Une condition nécessaire à toute négociation est de comprendre ce que dit l’interlocuteur potentiel. Le débat sur la sécurité européenne, qui s’est achevé il y a deux ans, a été fortement empoisonné par l’incapacité de l’Occident et de l’Europe à simplement comprendre correctement ce que disait exactement la Russie. Toute déclaration de la Russie a été instantanément envahie d’interprétations, et l’Occident n’a plus discuté de ce que la Russie disait, mais seulement de ses propres interprétations.

Cela semblera probablement inattendu aux observateurs occidentaux, mais la Russie ne s’est pas fixé pour objectif de détruire l’État ukrainien (bien que le président ait averti que la poursuite de la politique actuelle de Kiev pourrait causer des dommages irréparables à cet État). La Russie s’est mise d’accord avec Kiev sur les principaux paramètres du règlement au printemps 2022 à Istanbul, et ces paramètres sont connus dans leurs moindres détails. L’Occident ne réagit pas au projet d’accord d’Istanbul. Ces derniers mois, la Russie a répété à plusieurs reprises ce qu’elle considérait comme les conditions des négociations. En réponse, l’Occident répète que la Russie ne veut pas de négociations ou les qualifie directement d’inutiles. La Russie a exposé à plusieurs reprises, en détail et à différents niveaux, les raisons pour lesquelles elle n’a pas l’intention de mener un dialogue avec les États-Unis sur la stabilité stratégique dans des conditions où Washington poursuit une voie hostile. Non, ils nous disent, sans examiner ces raisons, de séparer la conversation sur les armes nucléaires de tout le reste des relations russo-américaines – comme le veulent les États-Unis. Eh bien, disent-ils, au nom de la « bonne volonté ».

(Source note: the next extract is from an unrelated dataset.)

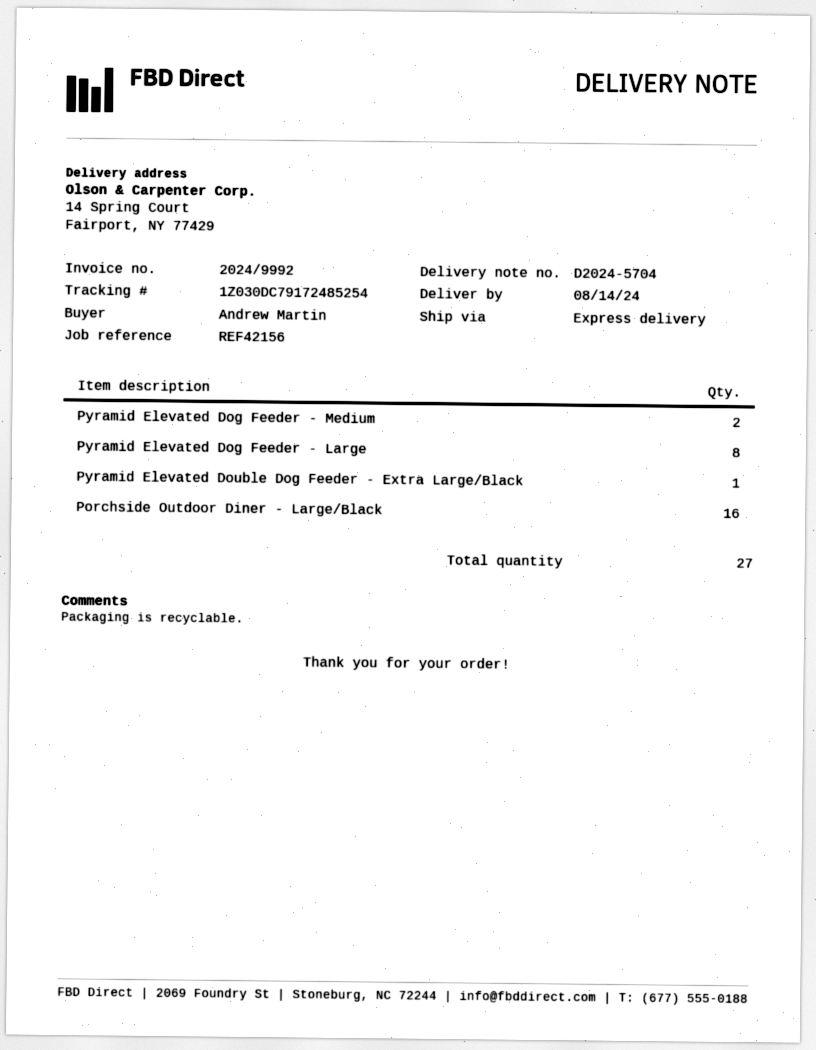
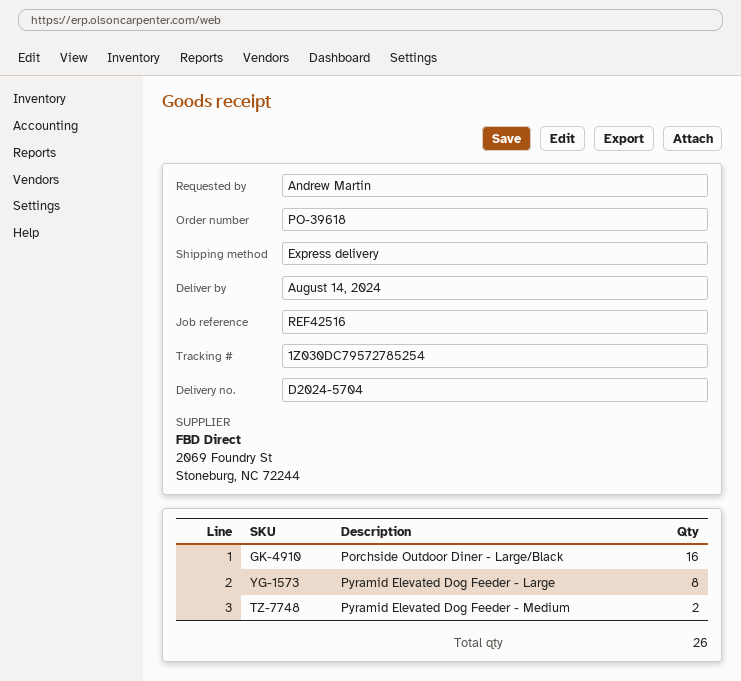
reference: REF42156 -> REF42516
tracking number: 1Z030DC79172485254 -> 1Z030DC79572785254
Pyramid Elevated Double Dog Feeder - Extra Large/Black: 1 -> none
total quantity: 27 -> 26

L’ordre du débat théologique médiéval – l’une des sources de la rationalité européenne et, plus généralement, occidentale – suggérait qu’il fallait d’abord reproduire fidèlement les arguments de l’adversaire, puis les réfuter. Nous avons hérité de cela sous la forme d’une analyse documentaire dans nos articles académiques. Chercher à comprendre son interlocuteur, en commençant par lui démontrer que l’on ne connaît pas sa position, c’est d’abord irrationnel. Mais pour l’instant, en Occident, on préfère n’entendre que le tonnerre des armes.